(AIM OF THE EXERCISE) Look through the data below and extract, unchanged, the lines from the one that contains "- Dalam usaha" to the one that contains "- Sebuah metode", both included.
*** Opening of RECORDS FOR THIS TASK ***
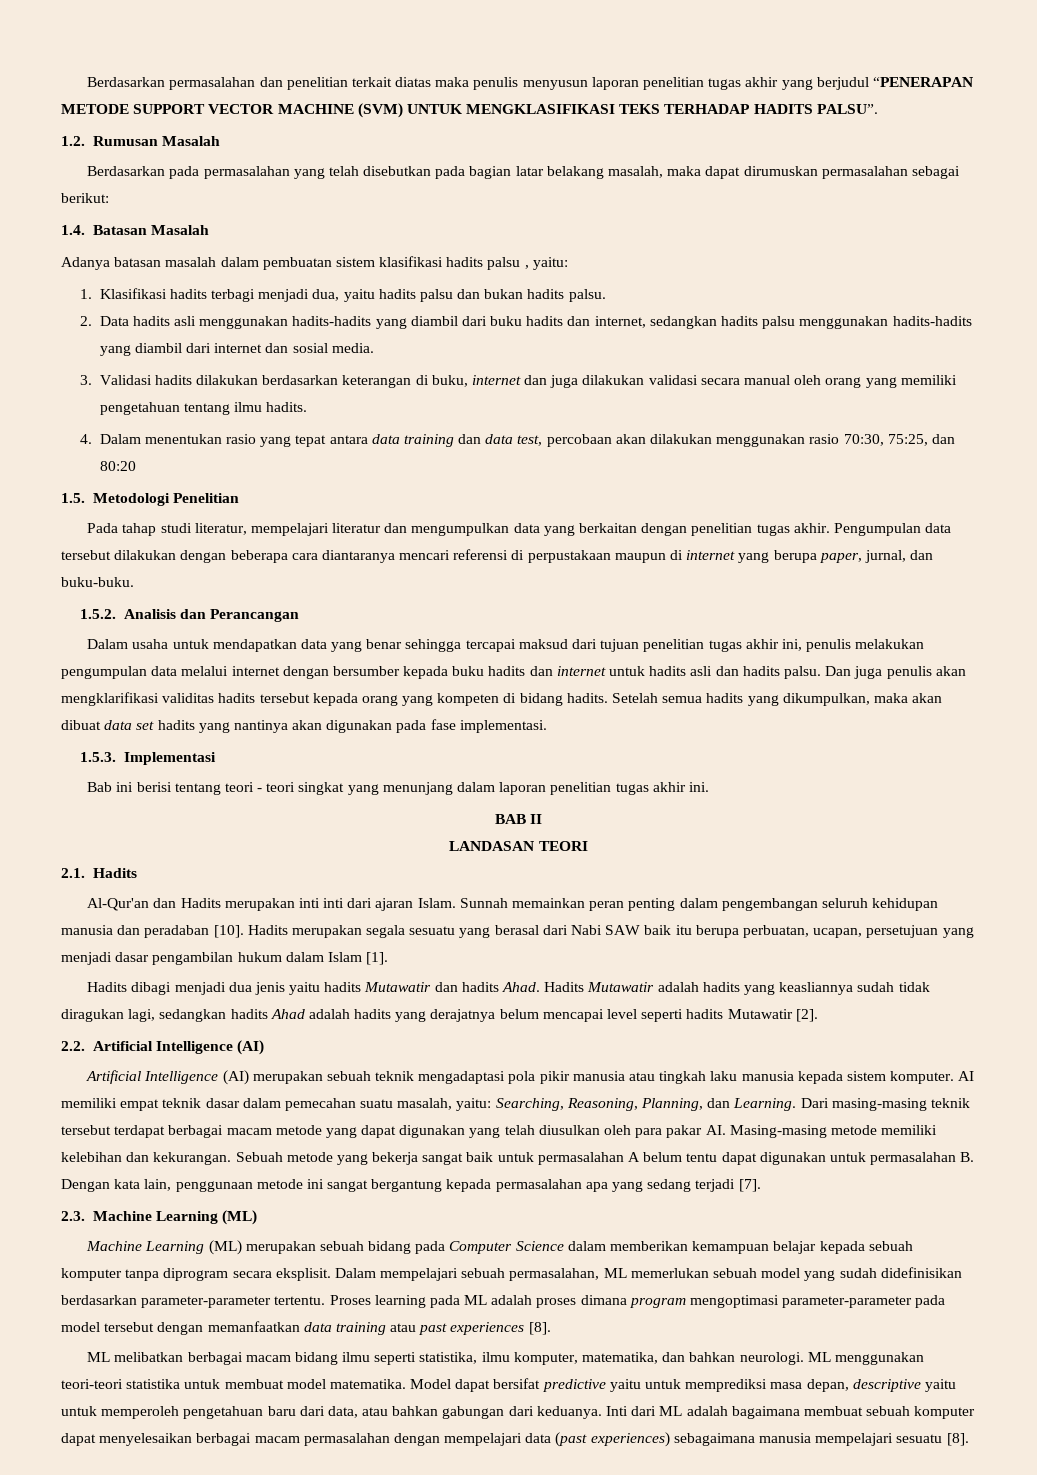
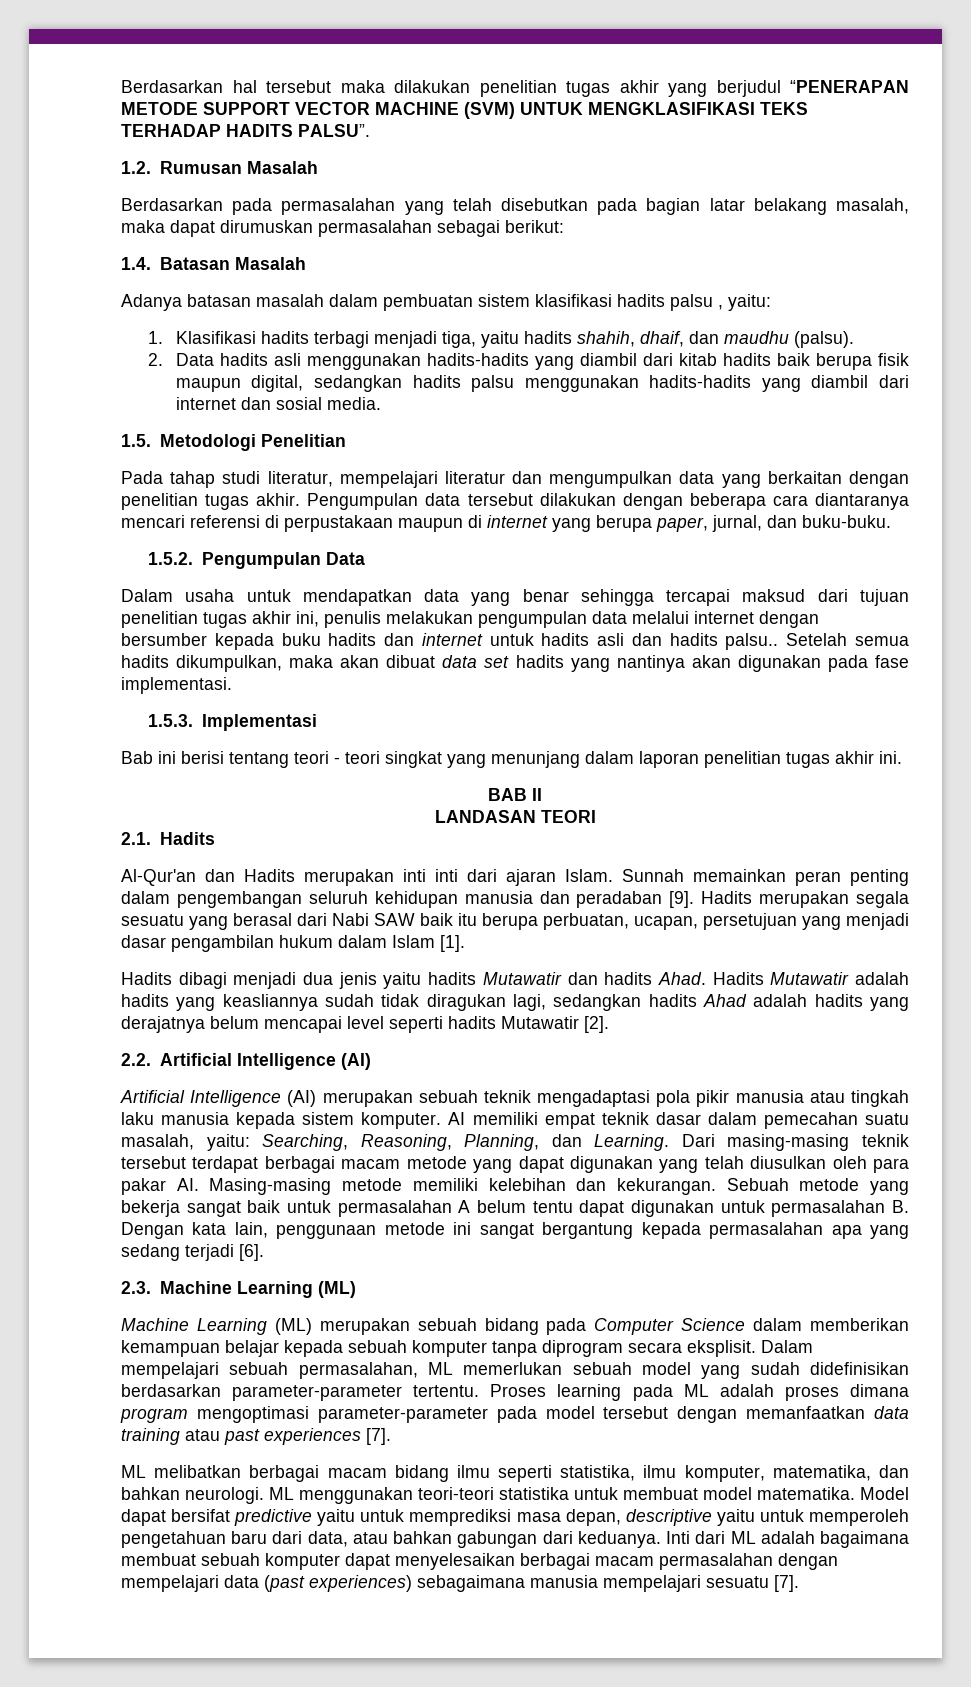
- Berdasarkan permasalahan dan penelitian terkait diatas maka penulis menyusun laporan penelitian tugas akhir yang berjudul “PENERAPAN METODE SUPPORT VECTOR MACHINE (SVM) UNTUK MENGKLASIFIKASI TEKS TERHADAP HADITS PALSU”.
+ Berdasarkan hal tersebut maka dilakukan penelitian tugas akhir yang berjudul “PENERAPAN METODE SUPPORT VECTOR MACHINE (SVM) UNTUK MENGKLASIFIKASI TEKS TERHADAP HADITS PALSU”.
- 1. Klasifikasi hadits terbagi menjadi dua, yaitu hadits palsu dan bukan hadits palsu.
+ 1. Klasifikasi hadits terbagi menjadi tiga, yaitu hadits shahih, dhaif, dan maudhu (palsu).
- 2. Data hadits asli menggunakan hadits-hadits yang diambil dari buku hadits dan internet, sedangkan hadits palsu menggunakan hadits-hadits yang diambil dari internet dan sosial media.
+ 2. Data hadits asli menggunakan hadits-hadits yang diambil dari kitab hadits baik berupa fisik maupun digital, sedangkan hadits palsu menggunakan hadits-hadits yang diambil dari internet dan sosial media.
- 3. Validasi hadits dilakukan berdasarkan keterangan di buku, internet dan juga dilakukan validasi secara manual oleh orang yang memiliki pengetahuan tentang ilmu hadits.
- 4. Dalam menentukan rasio yang tepat antara data training dan data test, percobaan akan dilakukan menggunakan rasio 70:30, 75:25, dan 80:20
- 1.5.2. Analisis dan Perancangan
+ 1.5.2. Pengumpulan Data
- Dalam usaha untuk mendapatkan data yang benar sehingga tercapai maksud dari tujuan penelitian tugas akhir ini, penulis melakukan pengumpulan data melalui internet dengan bersumber kepada buku hadits dan internet untuk hadits asli dan hadits palsu. Dan juga penulis akan mengklarifikasi validitas hadits tersebut kepada orang yang kompeten di bidang hadits.
+ Dalam usaha untuk mendapatkan data yang benar sehingga tercapai maksud dari tujuan penelitian tugas akhir ini, penulis melakukan pengumpulan data melalui internet dengan bersumber kepada buku hadits dan internet untuk hadits asli dan hadits palsu..
- Setelah semua hadits yang dikumpulkan, maka akan dibuat data set hadits yang nantinya akan digunakan pada fase implementasi.
+ Setelah semua hadits dikumpulkan, maka akan dibuat data set hadits yang nantinya akan digunakan pada fase implementasi.
- Sunnah memainkan peran penting dalam pengembangan seluruh kehidupan manusia dan peradaban [10].
+ Sunnah memainkan peran penting dalam pengembangan seluruh kehidupan manusia dan peradaban [9].
- Sebuah metode yang bekerja sangat baik untuk permasalahan A belum tentu dapat digunakan untuk permasalahan B. Dengan kata lain, penggunaan metode ini sangat bergantung kepada permasalahan apa yang sedang terjadi [7].
+ Sebuah metode yang bekerja sangat baik untuk permasalahan A belum tentu dapat digunakan untuk permasalahan B. Dengan kata lain, penggunaan metode ini sangat bergantung kepada permasalahan apa yang sedang terjadi [6].
- Proses learning pada ML adalah proses dimana program mengoptimasi parameter-parameter pada model tersebut dengan memanfaatkan data training atau past experiences [8].
+ Proses learning pada ML adalah proses dimana program mengoptimasi parameter-parameter pada model tersebut dengan memanfaatkan data training atau past experiences [7].
- Inti dari ML adalah bagaimana membuat sebuah komputer dapat menyelesaikan berbagai macam permasalahan dengan mempelajari data (past experiences) sebagaimana manusia mempelajari sesuatu [8].
+ Inti dari ML adalah bagaimana membuat sebuah komputer dapat menyelesaikan berbagai macam permasalahan dengan mempelajari data (past experiences) sebagaimana manusia mempelajari sesuatu [7].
*** Close of RECORDS FOR THIS TASK ***
(OUTPUT OF THE EXERCISE)
- Dalam usaha untuk mendapatkan data yang benar sehingga tercapai maksud dari tujuan penelitian tugas akhir ini, penulis melakukan pengumpulan data melalui internet dengan bersumber kepada buku hadits dan internet untuk hadits asli dan hadits palsu. Dan juga penulis akan mengklarifikasi validitas hadits tersebut kepada orang yang kompeten di bidang hadits.
+ Dalam usaha untuk mendapatkan data yang benar sehingga tercapai maksud dari tujuan penelitian tugas akhir ini, penulis melakukan pengumpulan data melalui internet dengan bersumber kepada buku hadits dan internet untuk hadits asli dan hadits palsu..
- Setelah semua hadits yang dikumpulkan, maka akan dibuat data set hadits yang nantinya akan digunakan pada fase implementasi.
+ Setelah semua hadits dikumpulkan, maka akan dibuat data set hadits yang nantinya akan digunakan pada fase implementasi.
- Sunnah memainkan peran penting dalam pengembangan seluruh kehidupan manusia dan peradaban [10].
+ Sunnah memainkan peran penting dalam pengembangan seluruh kehidupan manusia dan peradaban [9].
- Sebuah metode yang bekerja sangat baik untuk permasalahan A belum tentu dapat digunakan untuk permasalahan B. Dengan kata lain, penggunaan metode ini sangat bergantung kepada permasalahan apa yang sedang terjadi [7].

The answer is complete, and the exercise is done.